Deimos-One is an American spaceflight technology development company working on an AI powered, autonomous UAV rocket system to move payloads to space. As of January 2021, the company has completed a successful prototype test flight, reaching an altitude of 30 km.

== History ==
Deimos-One was founded in 2020 by Jamin Thompson in Las Vegas, Nevada. The company's current headquarters are in Summerlin, Nevada. In 2021, Deimos-One continued development of its 150,000 square-foot corporate headquarters in southern Nevada and test flight facility.

== Technology ==
Deimos-One is developing a stratospheric UAV powered space launch system that intends to reduce dependency on traditional chemical rockets, with the goal of lowering the cost of access to space while increasing the frequency of launch. The technology uses a first-stage balloon to lift the launch vehicle to a pre-programmed altitude. The rocket ignites its engines once the launch craft reaches a 100000 foot altitude and then inserts the payload into orbit. The launcher aims to be capable of firing rockets from high altitudes and autonomously returning to the ground after firing for collection of mission assets and reuse. If successful, the launch concept is projected to both reduce cost and increase mission efficiency, with the price of a single space launch reduced nearly 20 times to a cost of under .

== Products ==
It currently focuses on technologies in the following three focus areas:

- Vulcan: an autonomous, rockoon based, AI powered launcher designed to carry payloads such as small, micro, and nanosatellites to orbit.
- Heaven: a zero-emission spacecraft designed to carry humans and cargo to and from Earth orbit for the purposes of space tourism and scientific research.
- Robotics and AI: multiple technologies designed for environmental purification, smarter workplaces, and defense purposes.

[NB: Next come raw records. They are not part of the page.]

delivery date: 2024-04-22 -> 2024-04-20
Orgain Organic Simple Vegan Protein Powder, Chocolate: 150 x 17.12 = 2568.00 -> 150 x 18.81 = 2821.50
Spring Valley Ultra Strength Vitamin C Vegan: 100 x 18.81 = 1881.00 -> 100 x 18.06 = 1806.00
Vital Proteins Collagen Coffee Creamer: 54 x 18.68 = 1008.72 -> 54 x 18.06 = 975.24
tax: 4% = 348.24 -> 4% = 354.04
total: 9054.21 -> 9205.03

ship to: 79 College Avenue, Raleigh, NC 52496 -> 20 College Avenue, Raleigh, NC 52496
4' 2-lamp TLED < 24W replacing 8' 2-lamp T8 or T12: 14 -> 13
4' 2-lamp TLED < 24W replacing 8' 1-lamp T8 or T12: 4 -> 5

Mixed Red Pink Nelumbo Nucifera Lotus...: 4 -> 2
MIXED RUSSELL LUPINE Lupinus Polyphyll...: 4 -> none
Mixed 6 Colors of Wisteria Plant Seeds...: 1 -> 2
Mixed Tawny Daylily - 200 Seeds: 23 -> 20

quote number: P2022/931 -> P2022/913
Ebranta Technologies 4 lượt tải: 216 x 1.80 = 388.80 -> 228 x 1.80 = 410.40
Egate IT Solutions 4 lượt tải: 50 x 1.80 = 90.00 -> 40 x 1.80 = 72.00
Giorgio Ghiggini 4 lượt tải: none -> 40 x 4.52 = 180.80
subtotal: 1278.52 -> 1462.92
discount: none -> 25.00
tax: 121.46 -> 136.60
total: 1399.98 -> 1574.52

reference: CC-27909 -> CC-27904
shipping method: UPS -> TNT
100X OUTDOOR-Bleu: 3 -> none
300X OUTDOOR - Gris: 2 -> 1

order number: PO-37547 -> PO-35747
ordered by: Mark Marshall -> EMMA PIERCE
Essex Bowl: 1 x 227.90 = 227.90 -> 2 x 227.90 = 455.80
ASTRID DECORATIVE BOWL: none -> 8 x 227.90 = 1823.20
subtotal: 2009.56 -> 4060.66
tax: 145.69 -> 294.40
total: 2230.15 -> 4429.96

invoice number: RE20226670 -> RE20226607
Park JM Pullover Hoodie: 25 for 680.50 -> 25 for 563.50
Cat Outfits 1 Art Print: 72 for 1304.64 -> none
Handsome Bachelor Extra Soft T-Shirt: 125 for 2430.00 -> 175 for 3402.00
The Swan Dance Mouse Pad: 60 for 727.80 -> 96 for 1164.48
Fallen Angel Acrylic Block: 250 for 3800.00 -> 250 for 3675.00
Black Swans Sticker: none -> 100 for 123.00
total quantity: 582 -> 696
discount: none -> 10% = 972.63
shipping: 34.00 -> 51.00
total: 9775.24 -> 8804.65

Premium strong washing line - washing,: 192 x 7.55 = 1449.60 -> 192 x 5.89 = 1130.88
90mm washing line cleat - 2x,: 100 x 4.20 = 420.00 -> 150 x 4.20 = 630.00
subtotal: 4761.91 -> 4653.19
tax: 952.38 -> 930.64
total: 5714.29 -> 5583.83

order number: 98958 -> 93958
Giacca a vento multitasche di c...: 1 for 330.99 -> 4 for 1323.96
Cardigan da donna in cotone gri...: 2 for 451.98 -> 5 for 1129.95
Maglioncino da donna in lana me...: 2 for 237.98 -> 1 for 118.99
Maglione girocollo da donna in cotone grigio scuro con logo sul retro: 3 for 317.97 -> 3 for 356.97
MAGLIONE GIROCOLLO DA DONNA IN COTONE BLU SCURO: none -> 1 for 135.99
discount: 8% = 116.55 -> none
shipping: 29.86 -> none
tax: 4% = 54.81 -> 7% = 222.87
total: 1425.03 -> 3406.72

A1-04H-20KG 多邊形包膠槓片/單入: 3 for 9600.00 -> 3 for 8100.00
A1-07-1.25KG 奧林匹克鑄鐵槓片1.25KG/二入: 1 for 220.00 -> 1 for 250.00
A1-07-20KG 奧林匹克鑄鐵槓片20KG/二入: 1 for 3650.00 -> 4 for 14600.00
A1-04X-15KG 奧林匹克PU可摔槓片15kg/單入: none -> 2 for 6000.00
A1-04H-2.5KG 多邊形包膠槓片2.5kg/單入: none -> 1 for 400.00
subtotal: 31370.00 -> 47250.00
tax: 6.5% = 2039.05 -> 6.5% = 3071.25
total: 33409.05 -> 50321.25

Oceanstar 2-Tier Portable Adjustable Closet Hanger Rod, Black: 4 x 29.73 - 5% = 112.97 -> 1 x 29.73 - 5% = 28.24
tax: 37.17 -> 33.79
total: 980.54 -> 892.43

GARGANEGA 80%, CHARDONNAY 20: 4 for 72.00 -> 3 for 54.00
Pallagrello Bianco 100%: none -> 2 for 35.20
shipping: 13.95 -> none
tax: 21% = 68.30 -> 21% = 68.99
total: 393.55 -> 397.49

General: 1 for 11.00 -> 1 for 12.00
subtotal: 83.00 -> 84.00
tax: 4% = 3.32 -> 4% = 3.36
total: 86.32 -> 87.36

Vulcan is a multi-stage, stratospheric launch vehicle currently in development, intended to compete in the small satellite launch market. Based on the rockoon concept, the vehicle's primary function will be to fire rockets from high altitudes and autonomously return to the ground after firing for collection of mission assets and reuse. The two-stage craft consists of a stratospheric balloon and a rocket capable UAV. A first-stage balloon system which will carry the launch vehicle to a designated altitude of roughly 100,000 ft altitude above the Earth's surface. Once there, the launch vehicle aligns itself and the rocket system inserts the payload into orbit. The design is intended to be multi-mission capable for civil, commercial, and military objectives such as spacecraft component testing, celestial observation, recon, communications, data analysis, and scientific research missions. As of December 2025, their website has no mention of a orbital rockoon system.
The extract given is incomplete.